Antoine* est assis dans un troquet du 16e arrondissement de Paris, non loin du Pavillon Ledoyen, où il travaille en tant que serveur. Il commande un café "avec du lait froid à côté". "Une noisette donc ?", demande le serveur. Fermement, Antoine reprécise sa requête. "C'est bête, mais ce n'est pas la même chose, explique le jeune homme, une fois le garçon parti. Notre métier, c'est de la rigueur. C'est pour ça que je l'aime. Mais ce qu'il se passe chez Ledoyen va beaucoup trop loin."

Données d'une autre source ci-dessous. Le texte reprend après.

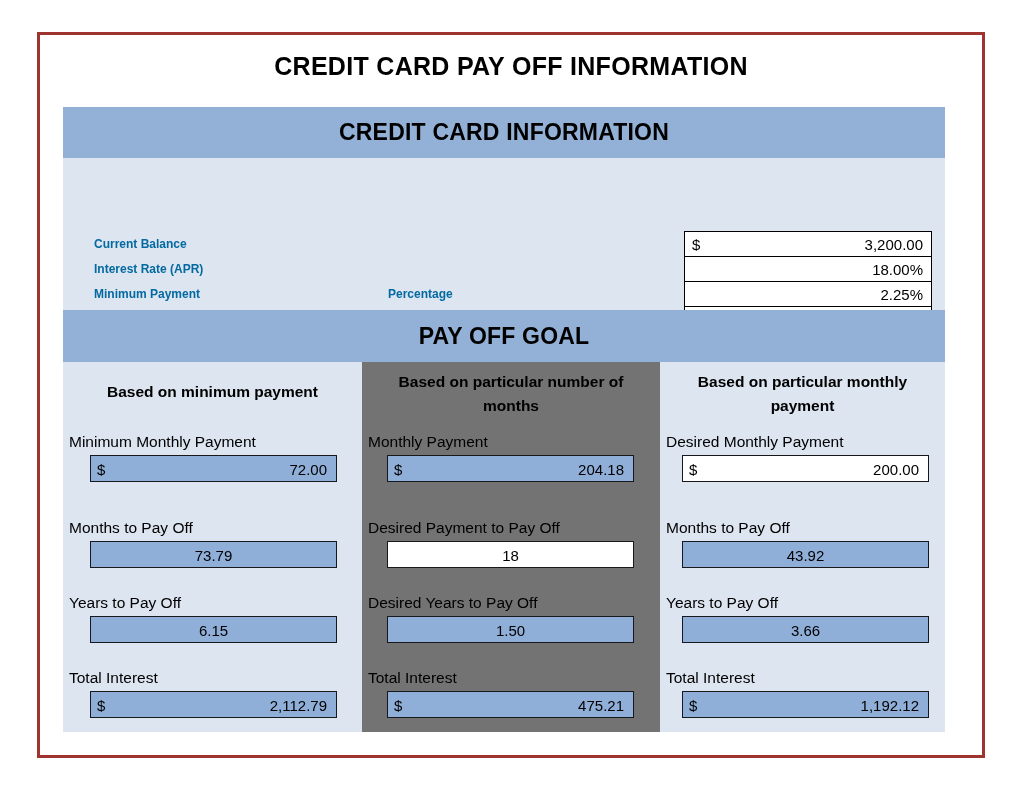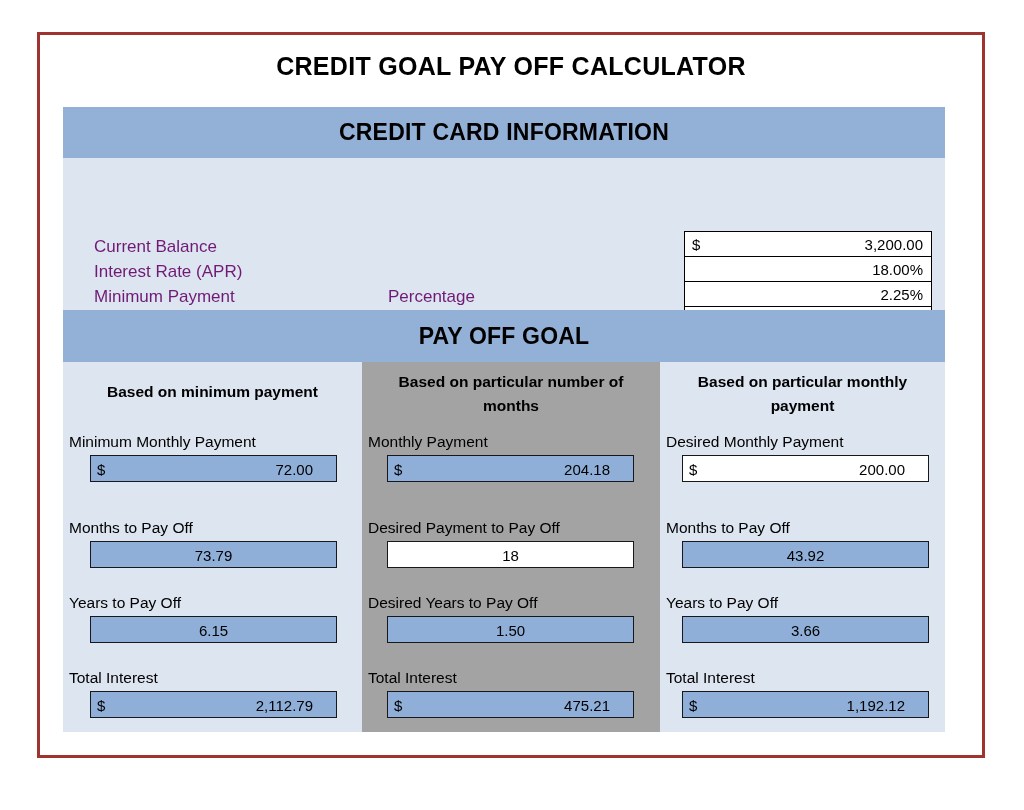--- a/index.html
+++ b/index.html
@@ -226,7 +226,7 @@
 
   <div id="frame"></div>
 
-  <div id="doc-title">CREDIT GOAL PAY OFF CALCULATOR</div>
+  <div id="doc-title">CREDIT CARD PAY OFF INFORMATION</div>
 
   <div id="sheet">
 

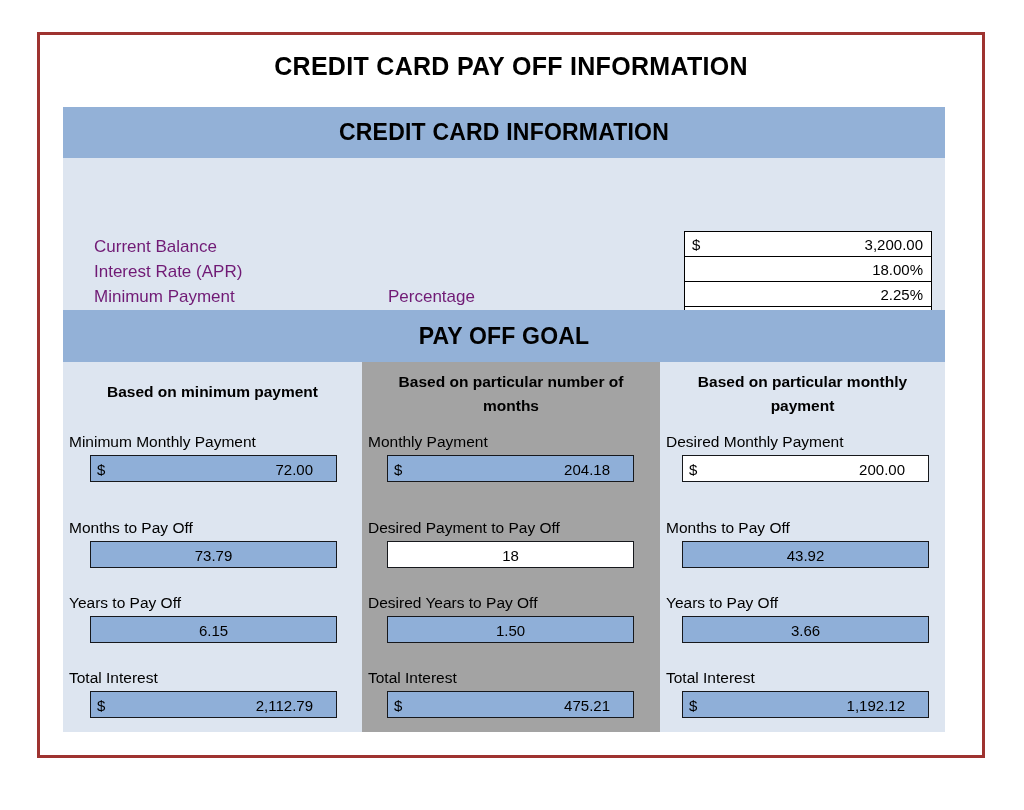--- a/index.html
+++ b/index.html
@@ -83,9 +83,9 @@
   }
   .info-label {
     position: absolute;
-    font-size: 17px;
-    font-weight: normal;
-    color: #701a75;
+    font-size: 12px;
+    font-weight: bold;
+    color: #0369a1;
     white-space: nowrap;
   }
   #lbl-balance  { left: 31px;  top: 79px; }

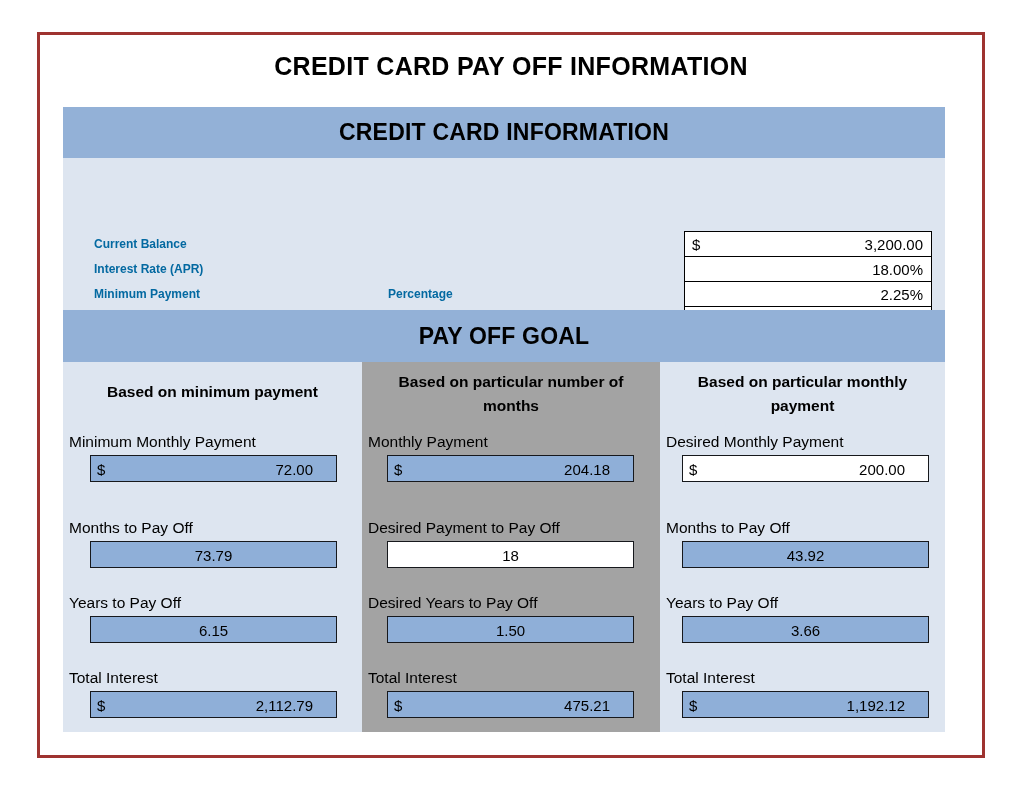--- a/index.html
+++ b/index.html
@@ -143,7 +143,7 @@
     height: 370px;
   }
   #col1 { left: 0px;   width: 299px; background: #dde5f0; }
-  #col2 { left: 299px; width: 298px; background: #a3a3a3; }
+  #col2 { left: 299px; width: 298px; background: #737373; }
   #col3 { left: 597px; width: 285px; background: #dde5f0; }
 
   .col-title {

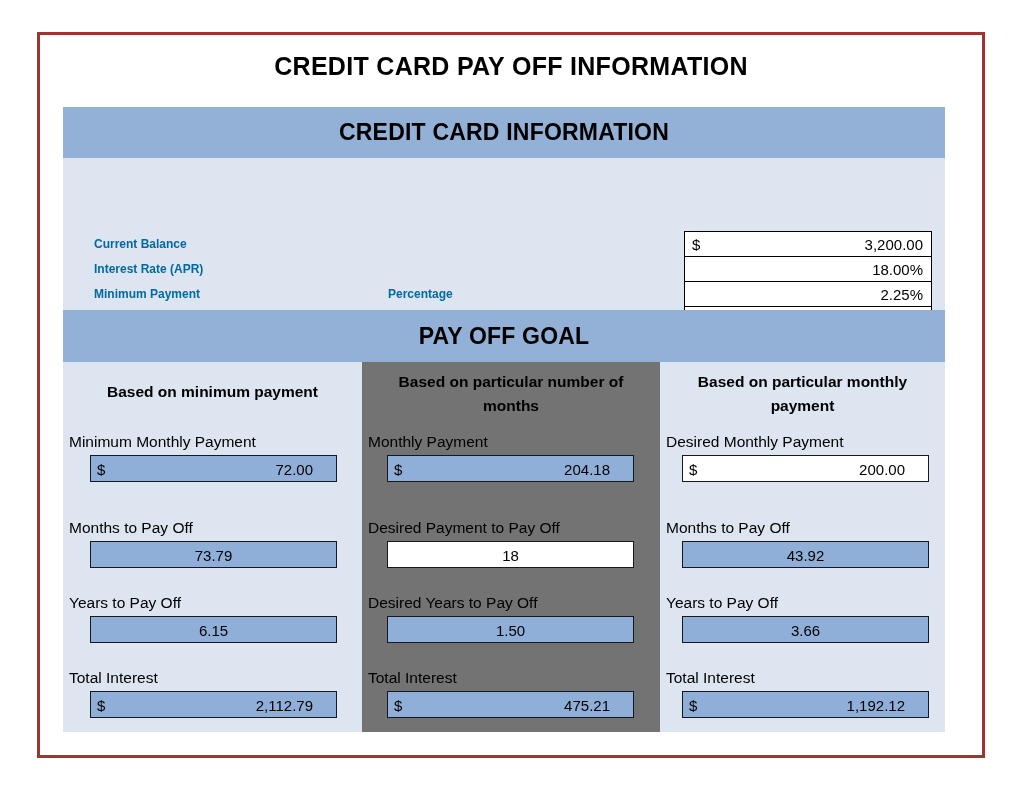--- a/index.html
+++ b/index.html
@@ -188,7 +188,7 @@
   }
   .cb-right {
     position: absolute;
-    right: 23px;
+    right: 9px;
     top: 50%;
     transform: translateY(-50%);
     font-size: 15px;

Le jeune homme se frotte le visage. Conscient de l'omerta qui règne dans le milieu des restaurants gastronomiques, Antoine est anxieux à l'idée de vider son sac. "Depuis qu'Alléno a obtenu trois étoiles, il passe partout à la télévision. Moi, ça me dégoûte complètement. Je veux que les gens apprennent que derrière tout ça, les salariés vivent un cauchemar", explique l'employé, en pointant le doigt vers le Pavillon Ledoyen.
"Ils les ont tous fait craquer pour les mettre à la porte"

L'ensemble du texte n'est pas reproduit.